As an example of the old-fashioned habits of Beddgelert in my early days, I may mention the way in which wives and children used to be named. The custom was that the wife never took her husband’s family name, but retained the one she had as a spinster. Thus, my grandmother on my mother’s side was called Ellen HUGHES, daughter of Hugh Hughes of Gwastad Annas. The name of her husband, my grandfather was William PRICHARD, son of Richard WILLIAM, of the Efail Newydd. The name of their eldest son, my uncle (brother to my mother) was Hugh HUGHES and the second son’s name was Richard WILLIAMS. The mother had the privilege of naming her first born after her own family, in case it was a boy; but if it happened to be a girl, she took her name from the father’s family, for which reason my mother’s maiden name was Catherine WILLIAMS. This remained her name to the day of her death, and the old people of Beddgelert persisted in calling me, so long as I was at home, William PRICHARD, after my grandfather, as I was my mother’s eldest child.

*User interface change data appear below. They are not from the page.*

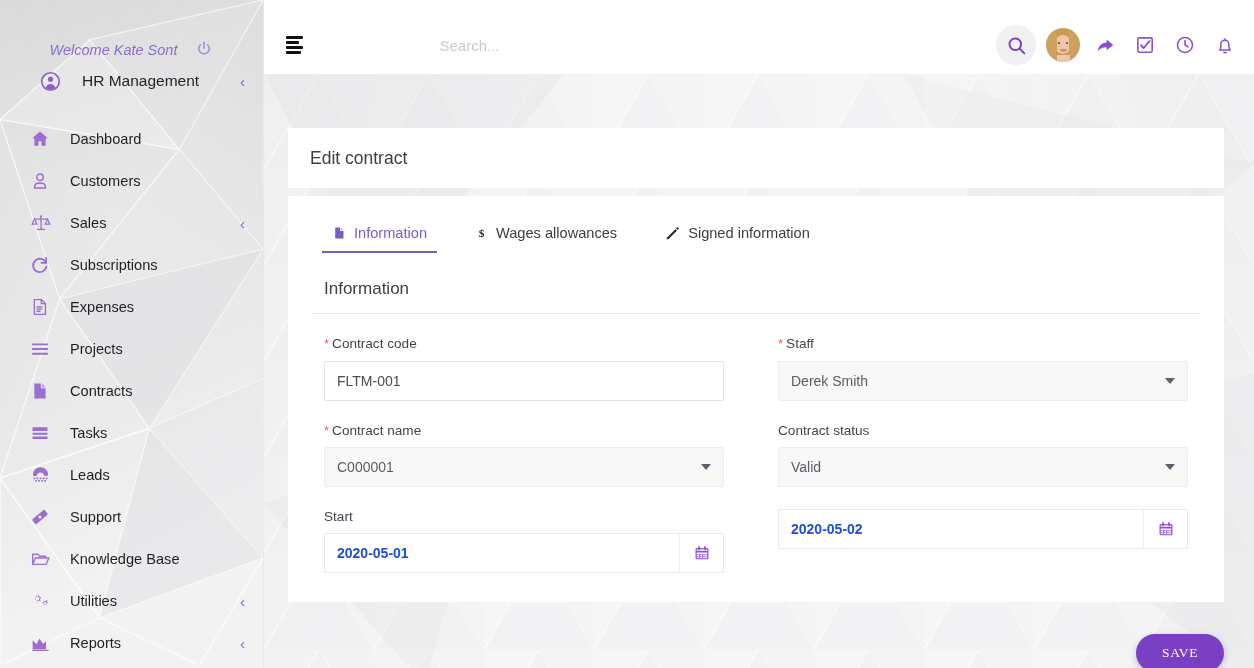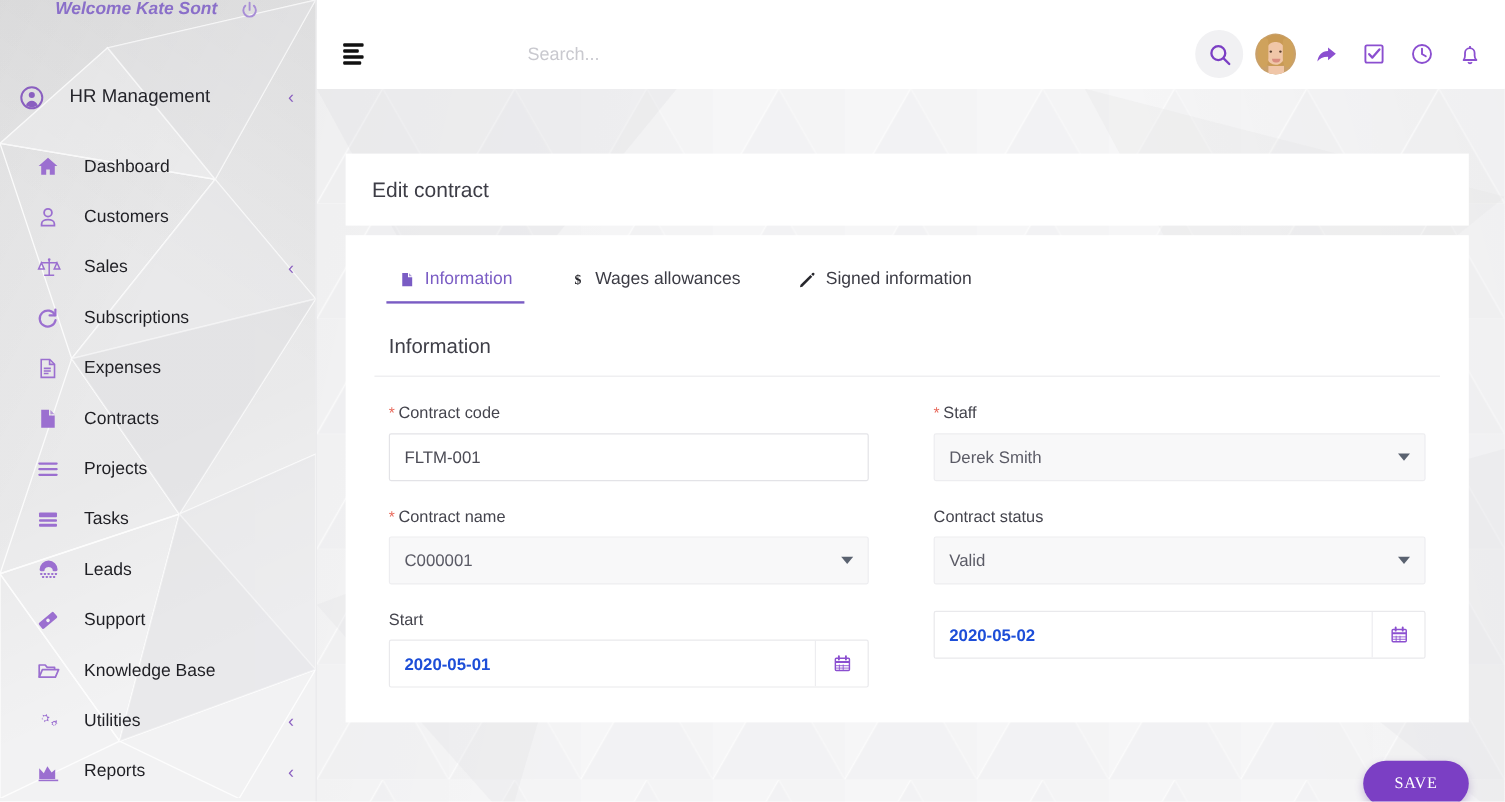"Welcome Kate Sont" .sidebar-top { align-items: flex-start -> flex-end; font-weight: bold -> none }
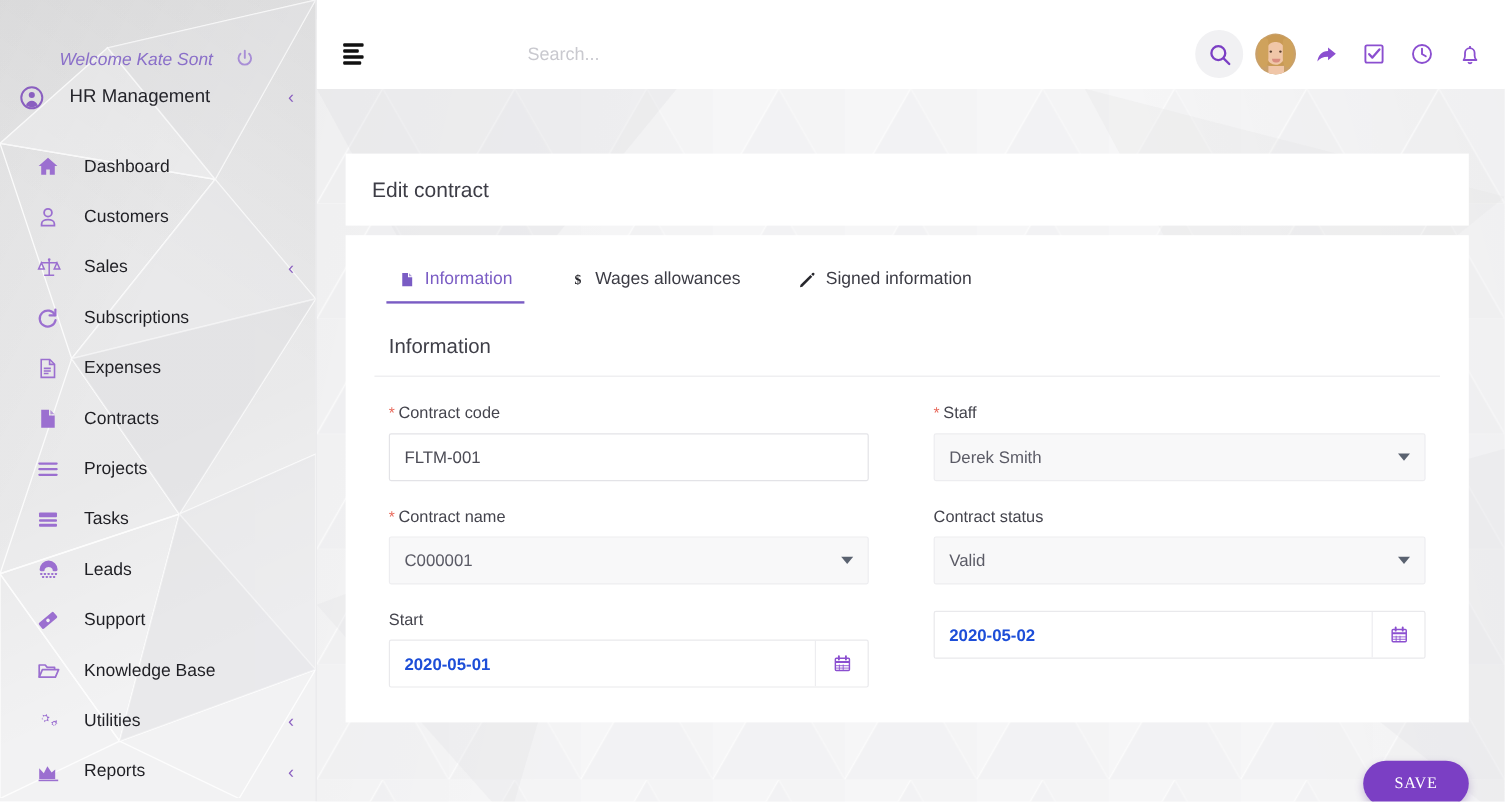"HR Management" .sidebar-head { padding: 0 18px 0 16px -> 0 18px 0 40px }
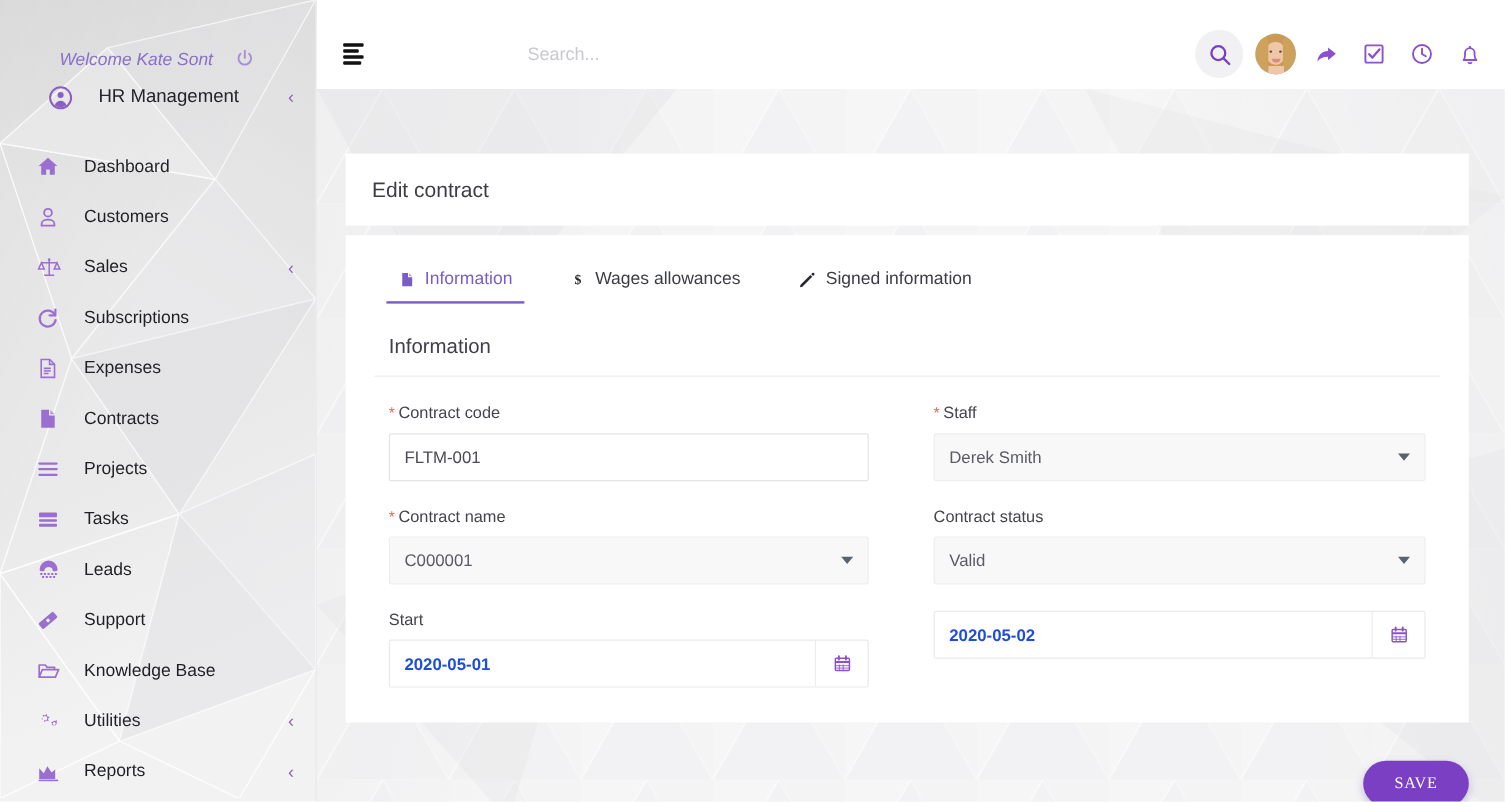"Contracts" div.nav-item { order: before "Projects" -> after "Projects" }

Another variation of the above naming custom was to name the eldest son after his paternal grandfather, and the eldest daughter after her paternal grandmother. The second son and daughter took the names of their maternal grandparents and the third son and daughter the names of their parents.
Of course this a bit much for the English to understand so Ap-Rhys went to Price, Ap-William went to Williams etc.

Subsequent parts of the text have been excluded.